Shyamalan is not being particularly original here, and again I feel the need to point out that it is largely McAvoy that makes this film feel fresh. I will say that the movie’s approach to the psychology behind its characters rarely feels as exploitative as it could. “Spilt” decides to use child abuse—sexual abuse in particular—as motivations for McAvoy’s character as well as the female lead, played by Anya Taylor-Joy. Oddly enough, something similar happens in “Fantastic Beasts and Where to Find Them.”

Calling “Split” a return to form for Shyamalan does not quite lead on how much this movie feels embedded in current movie tropes. ”

— Brad Baronner, '17

The results of abuse shown in “Fantastic Beasts” make the abused feel like a caricature—simply downtrodden, ugly and sad. Furthermore, the movie never had the negative capability to make the audience truly commiserate with that kind of pain. It was too busy appealing to as wide of an audience as possible.

“Split” is still a genre movie, but the extremity of Kevin’s dissociative disorder doubles as extreme effects of abuse. Cruelty does not render him incompetent, but it does make the process of Kevin expressing himself agonized and fractured. Taylor-Joy’s character struggles because of her past abuse as well, but what she went through, the movie suggests, has made her extraordinarily equipped to handle Kevin. Of course, “Split’s” idea that the adversity of abuse can make people more extraordinary—just in horrible ways a simplification in its own right.
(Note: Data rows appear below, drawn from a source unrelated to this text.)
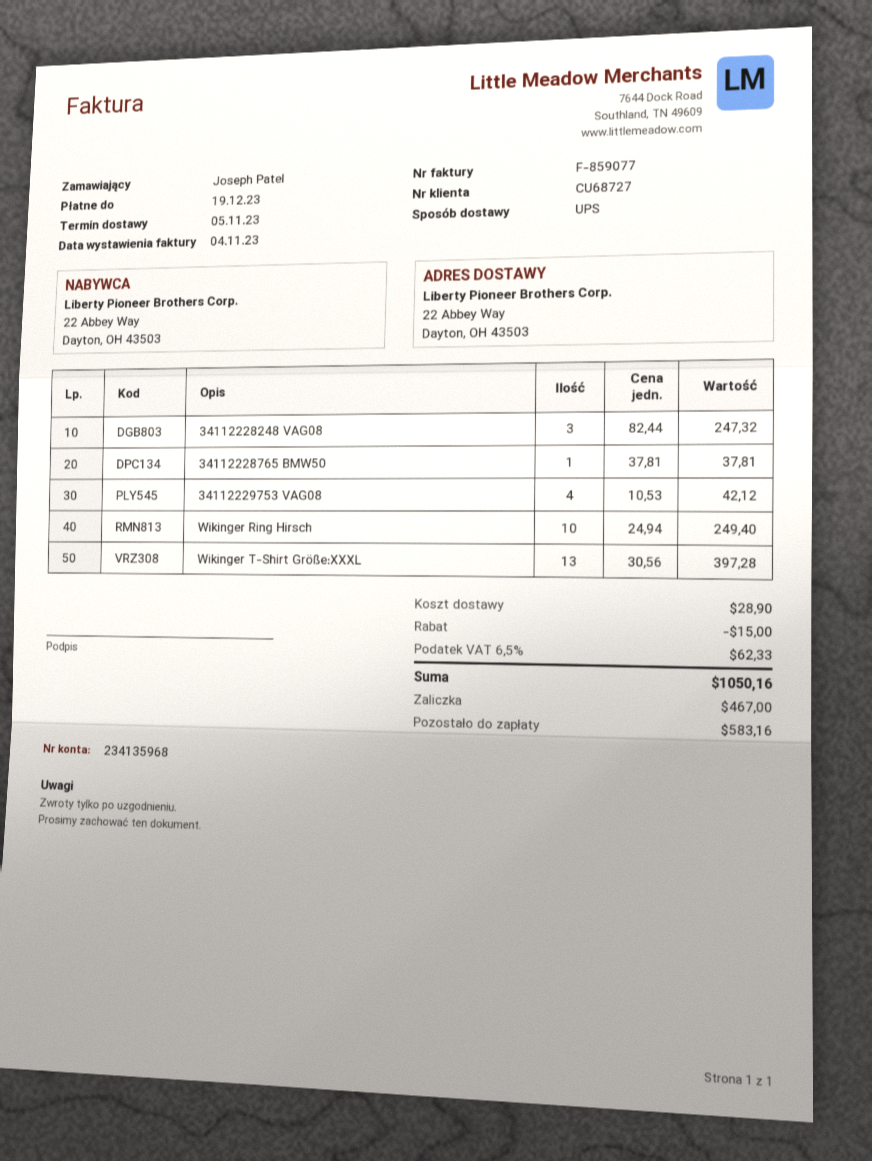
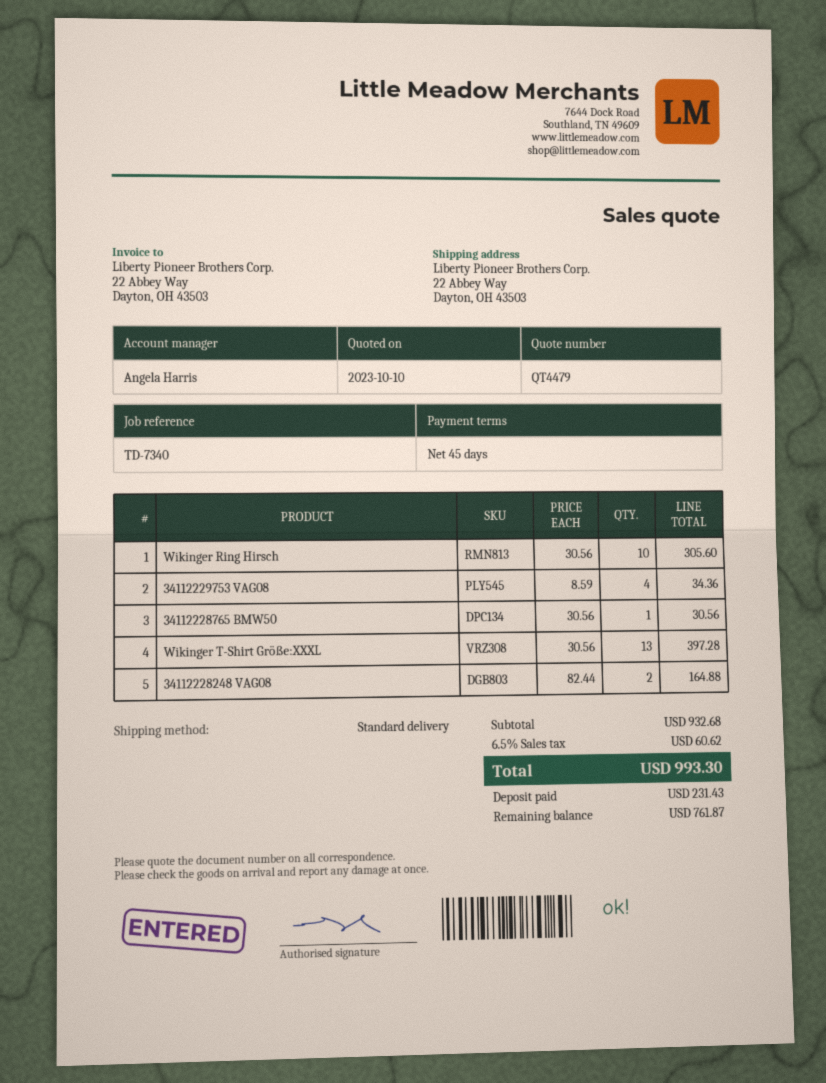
shipping method: UPS -> standard
34112228248 VAG08: 3 x 82.44 = 247.32 -> 2 x 82.44 = 164.88
34112228765 BMW50: 1 x 37.81 = 37.81 -> 1 x 30.56 = 30.56
34112229753 VAG08: 4 x 10.53 = 42.12 -> 4 x 8.59 = 34.36
Wikinger Ring Hirsch: 10 x 24.94 = 249.40 -> 10 x 30.56 = 305.60
discount: 15.00 -> none
shipping: 28.90 -> none
tax: 6.5% = 62.33 -> 6.5% = 60.62
total: 1050.16 -> 993.30
deposit: 467.00 -> 231.43
balance: 583.16 -> 761.87

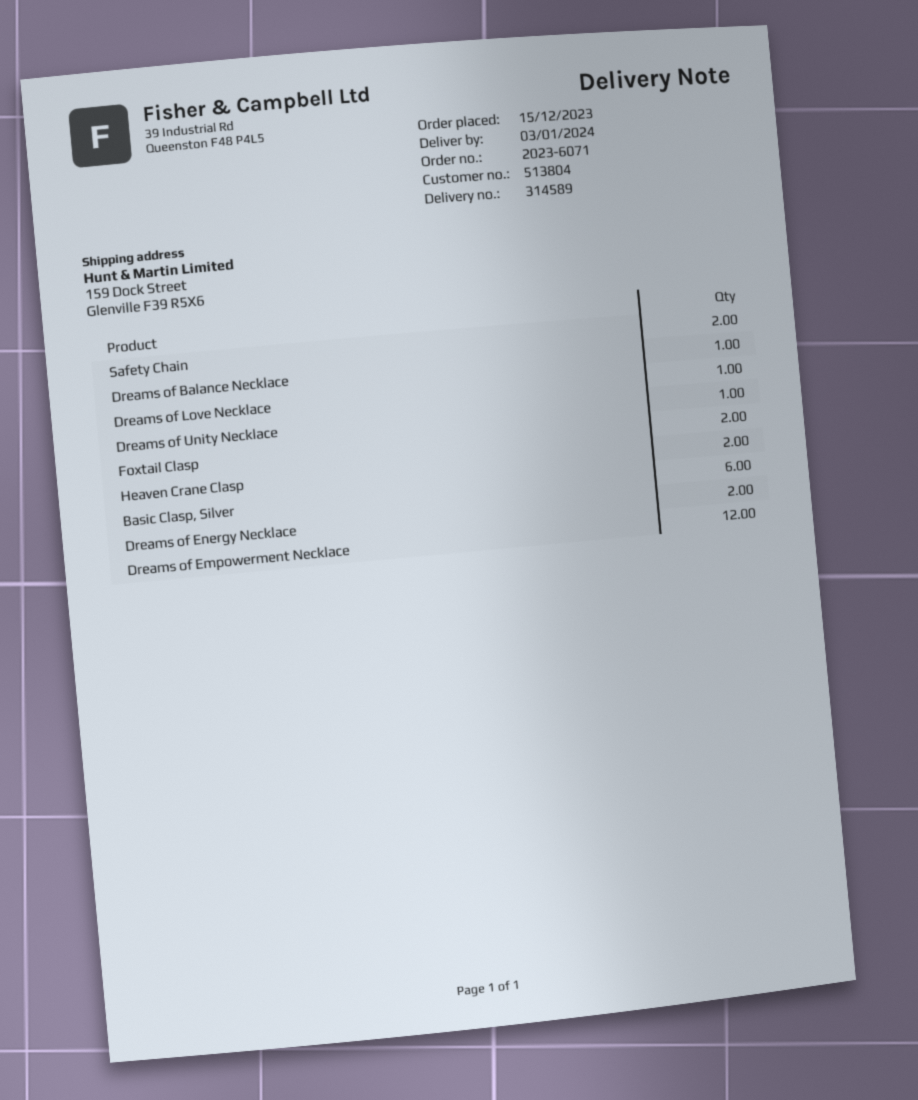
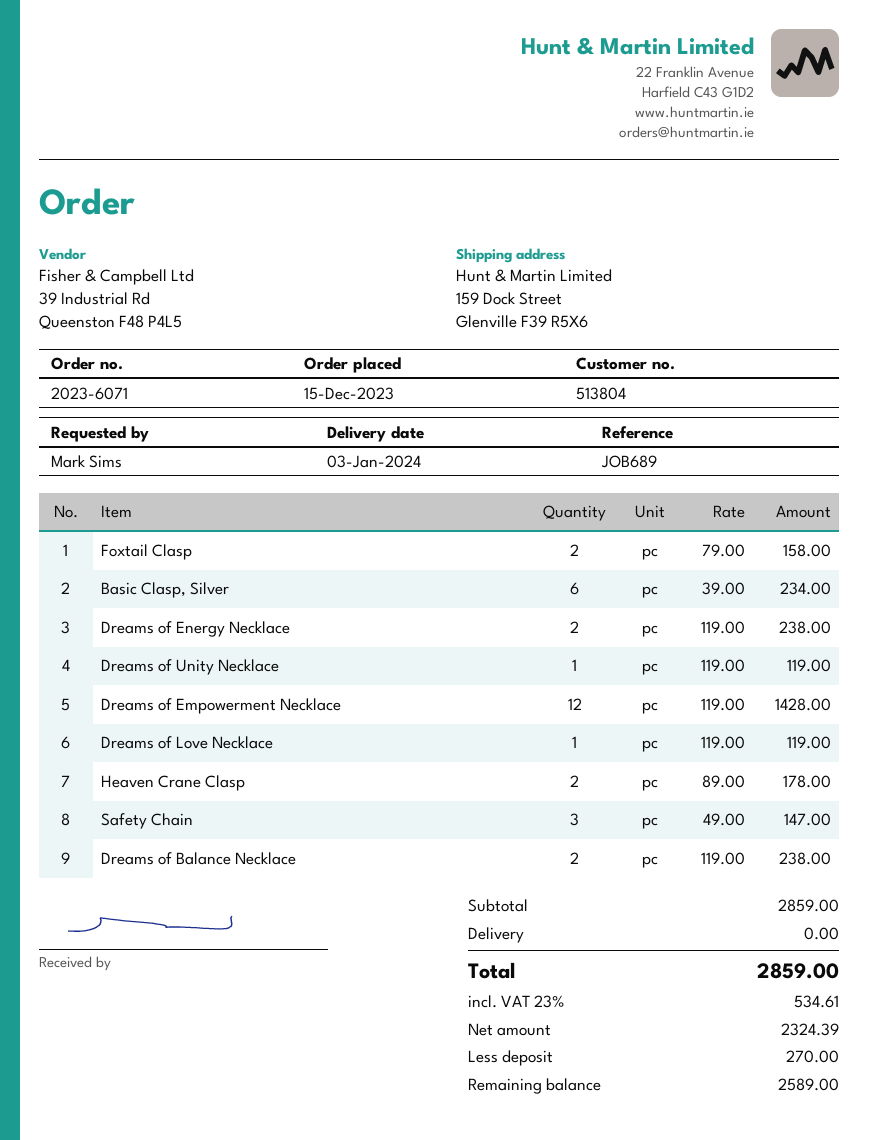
Safety Chain: 2 -> 3
Dreams of Balance Necklace: 1 -> 2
For me though, it is a simplification that is in service of an effort to convey actual pain.

“The Babadook” is a good reference point for “Split’s” final third, because like that movie, “Split” decides to conflate psychological horror with scary monster horror. I have mixed feelings about how that forces their endings. The two movies are not ruined in either case, but in both the need for psychological clarity and the need for action undercut one another. The sense of inevitability gets exhausting. You will know what has been coming for a while and feel like you have seen it before. Shyamalan has done enough up to that point that—for him especially—predictability does not seem like such a bad outcome.